_Exercise objective_
Below, find the line containing "font-weight: normal ->" and the line containing "text: 956. 03"; reproduce exactly those two and every line between them, omitting pictures.
== Segment start ==
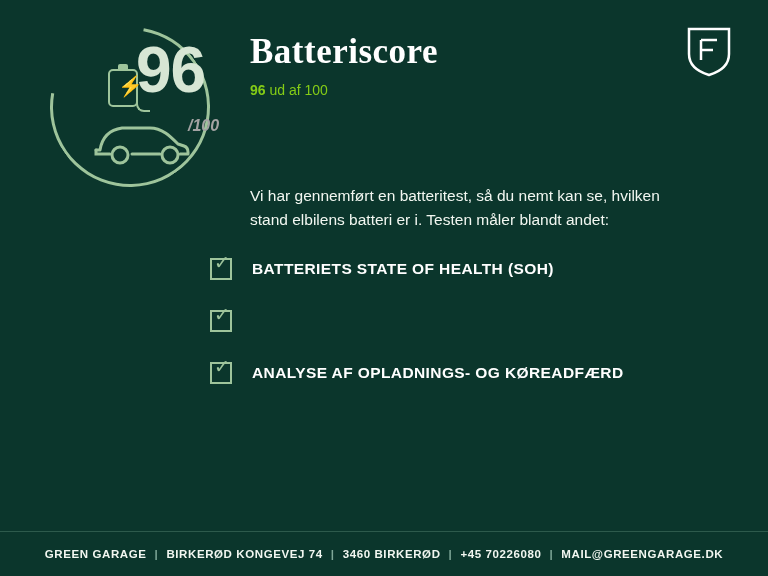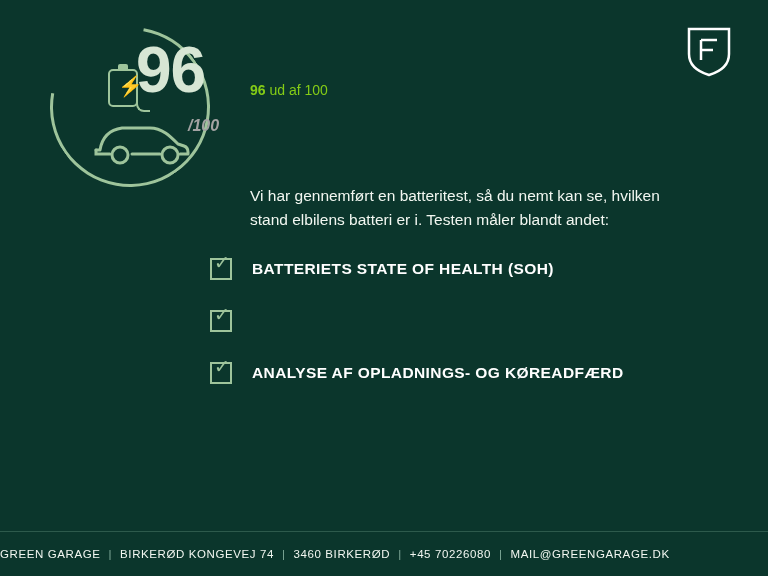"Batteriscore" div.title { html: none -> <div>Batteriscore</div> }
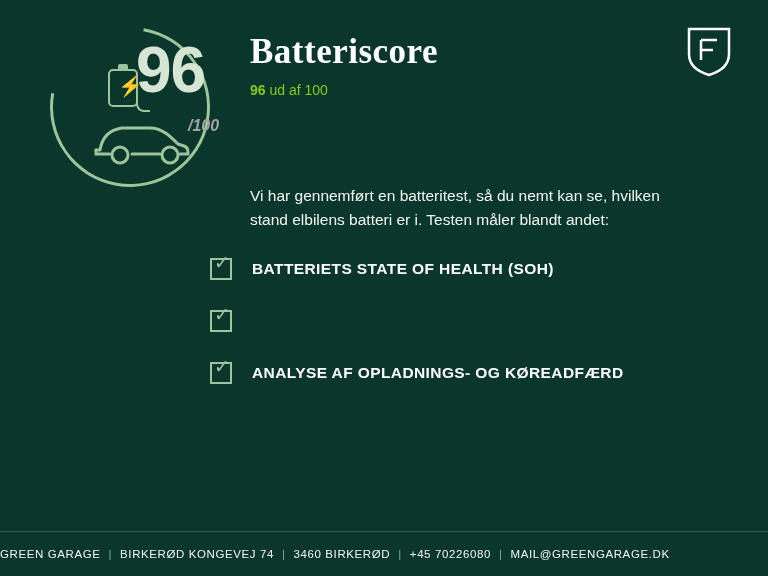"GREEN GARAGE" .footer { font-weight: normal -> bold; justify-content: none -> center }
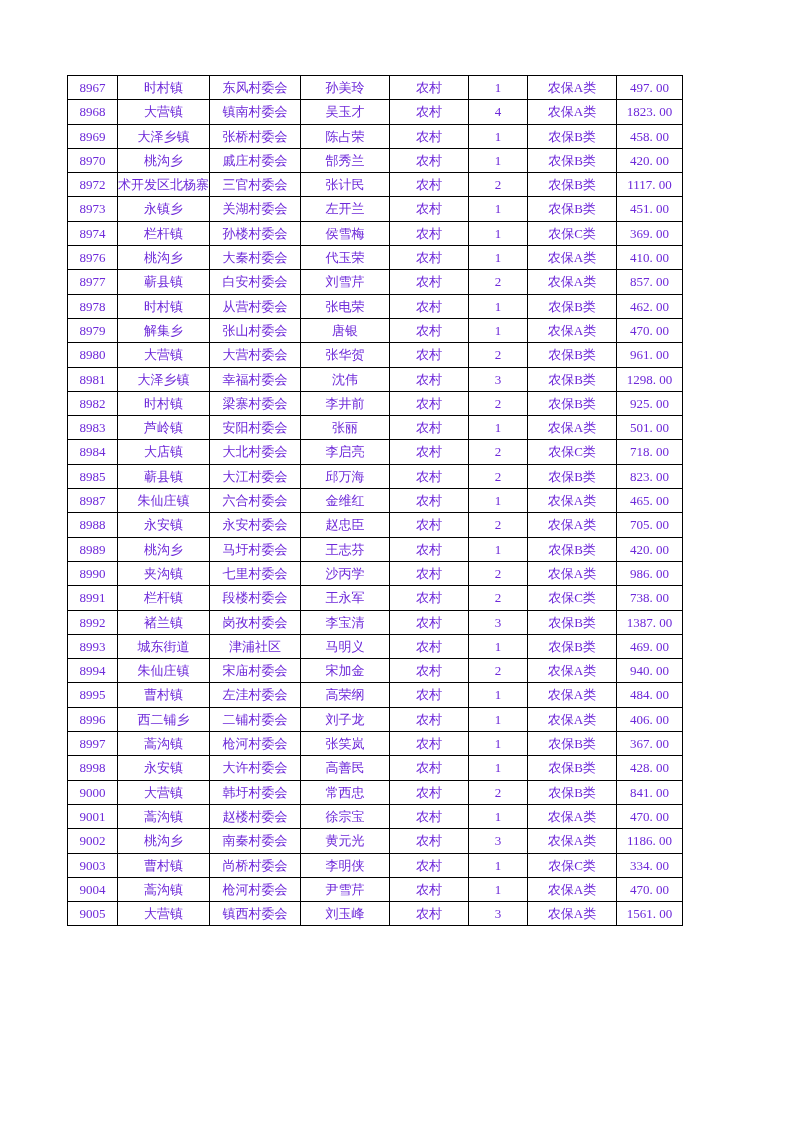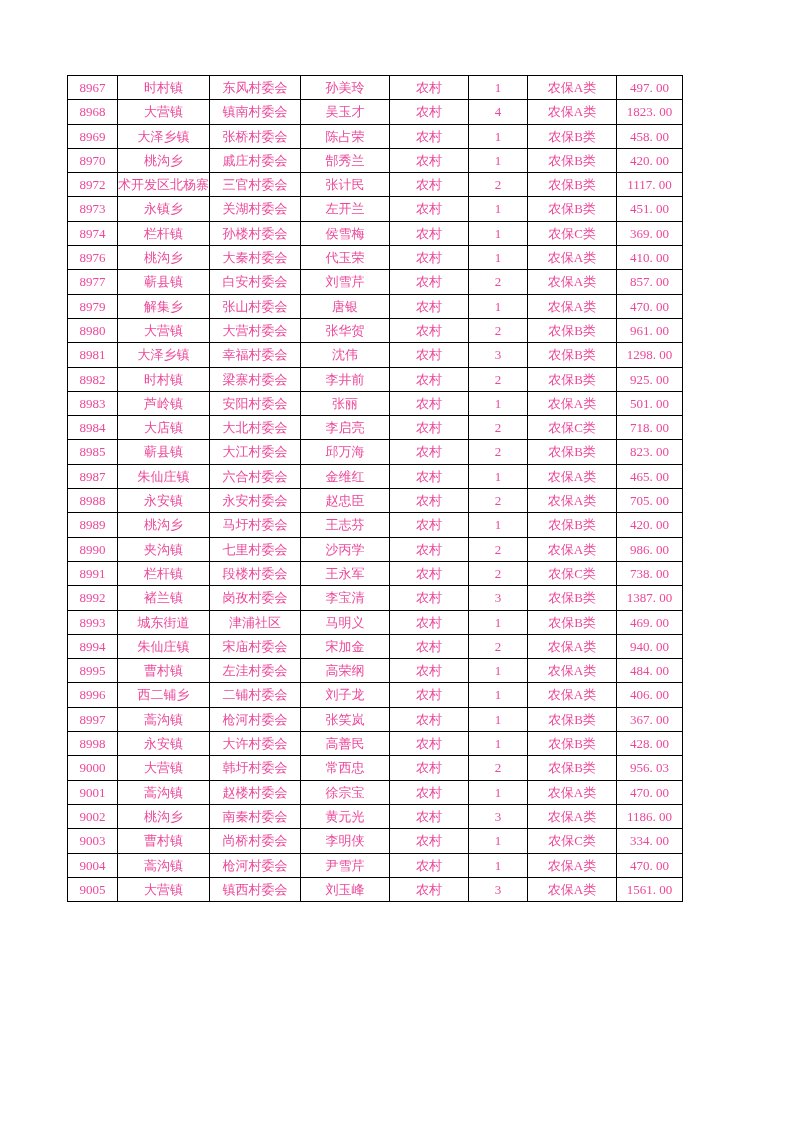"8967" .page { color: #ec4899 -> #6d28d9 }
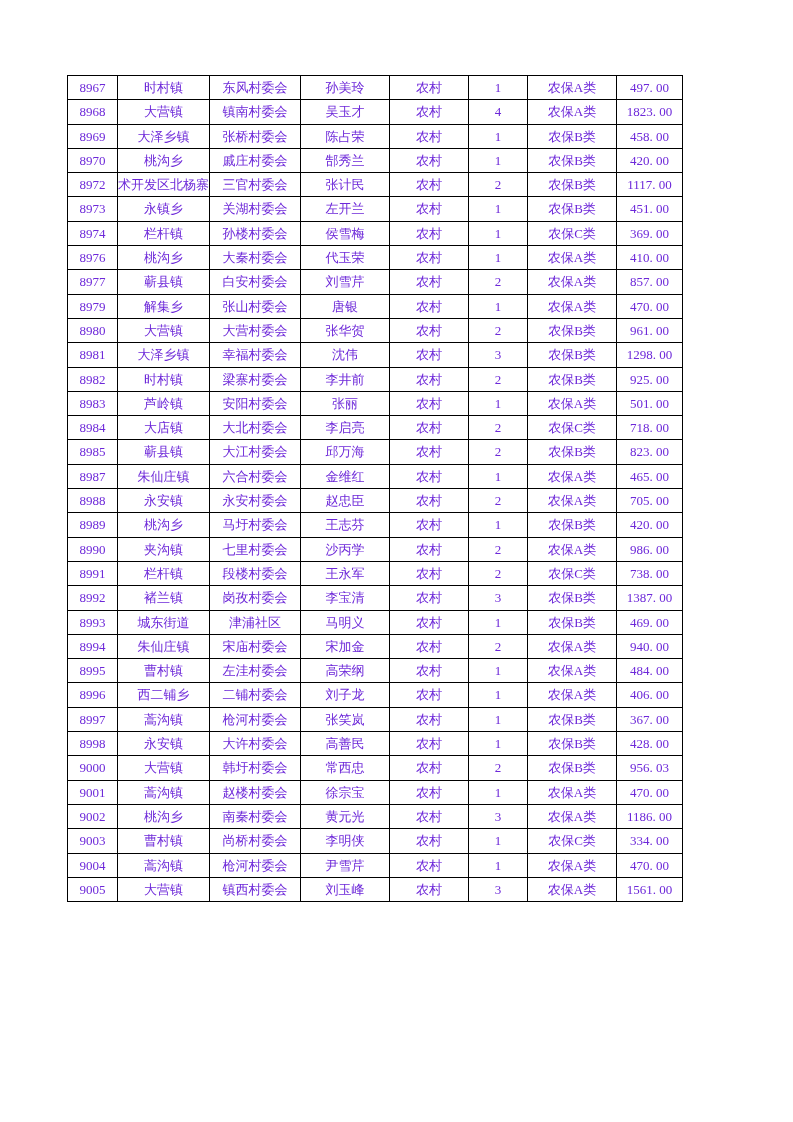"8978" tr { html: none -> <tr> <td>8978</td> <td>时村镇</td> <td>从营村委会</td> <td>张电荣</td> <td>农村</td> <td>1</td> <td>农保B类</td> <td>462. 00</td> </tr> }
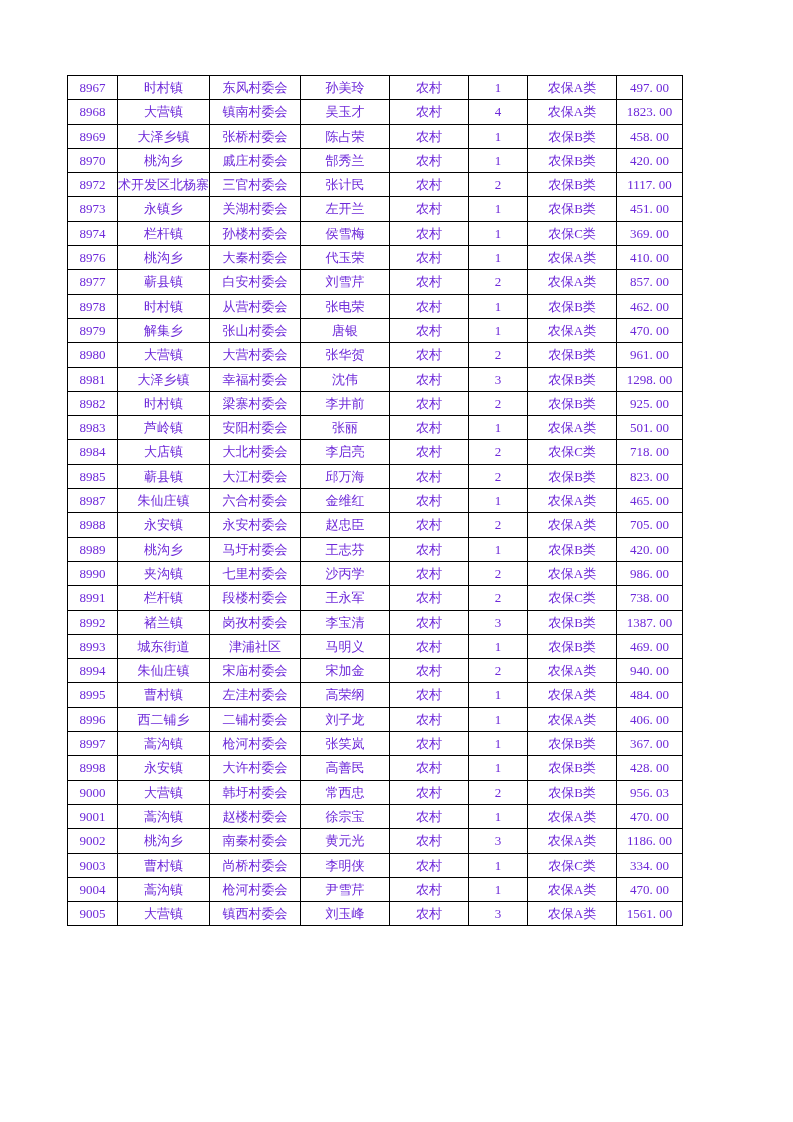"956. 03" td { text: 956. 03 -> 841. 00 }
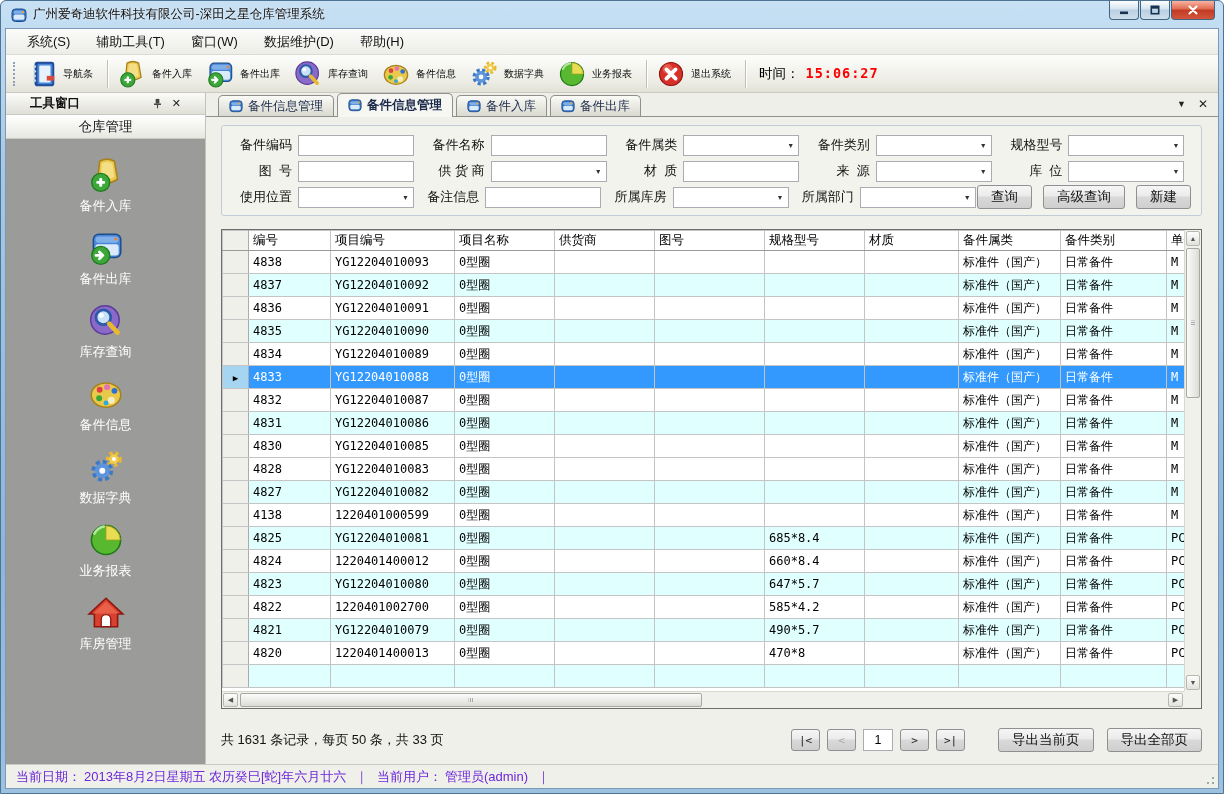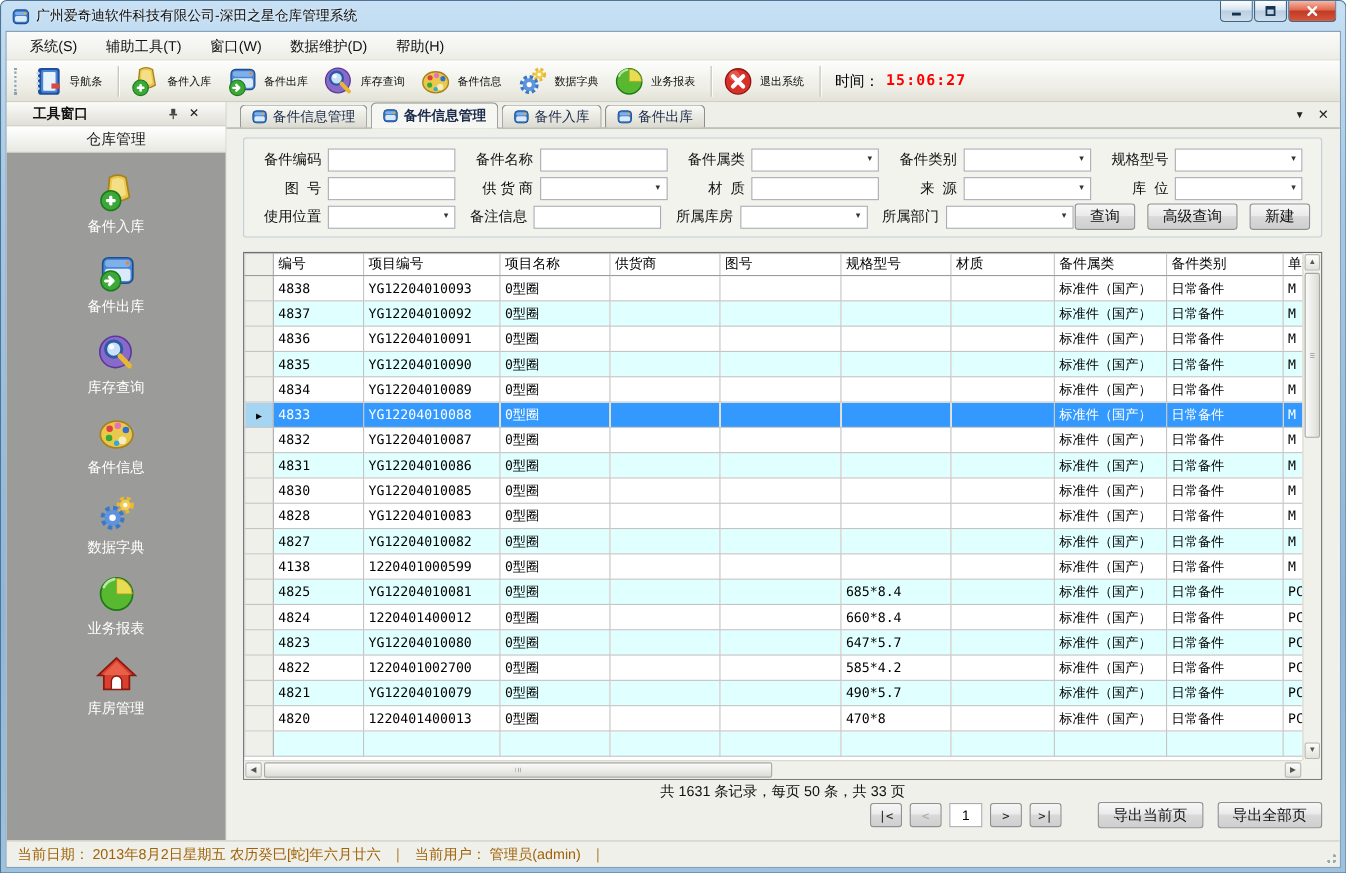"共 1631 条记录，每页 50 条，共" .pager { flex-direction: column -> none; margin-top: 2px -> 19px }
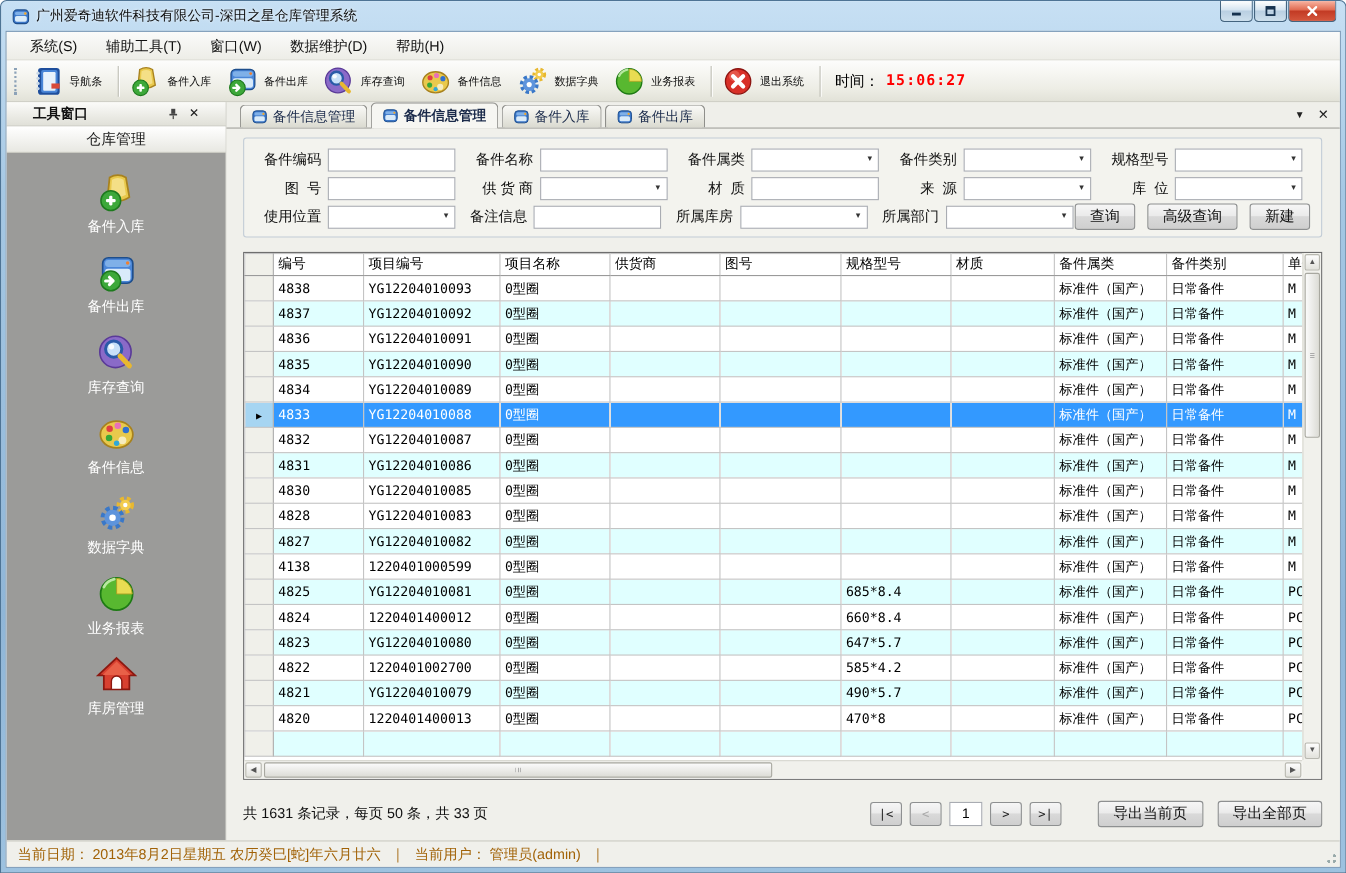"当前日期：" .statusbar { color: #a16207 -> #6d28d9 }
== Segment end ==
_Output of the task_
"GREEN GARAGE" .footer { font-weight: normal -> bold; justify-content: none -> center }
"8967" .page { color: #ec4899 -> #6d28d9 }
"8978" tr { html: none -> <tr> <td>8978</td> <td>时村镇</td> <td>从营村委会</td> <td>张电荣</td> <td>农村</td> <td>1</td> <td>农保B类</td> <td>462. 00</td> </tr> }
"956. 03" td { text: 956. 03 -> 841. 00 }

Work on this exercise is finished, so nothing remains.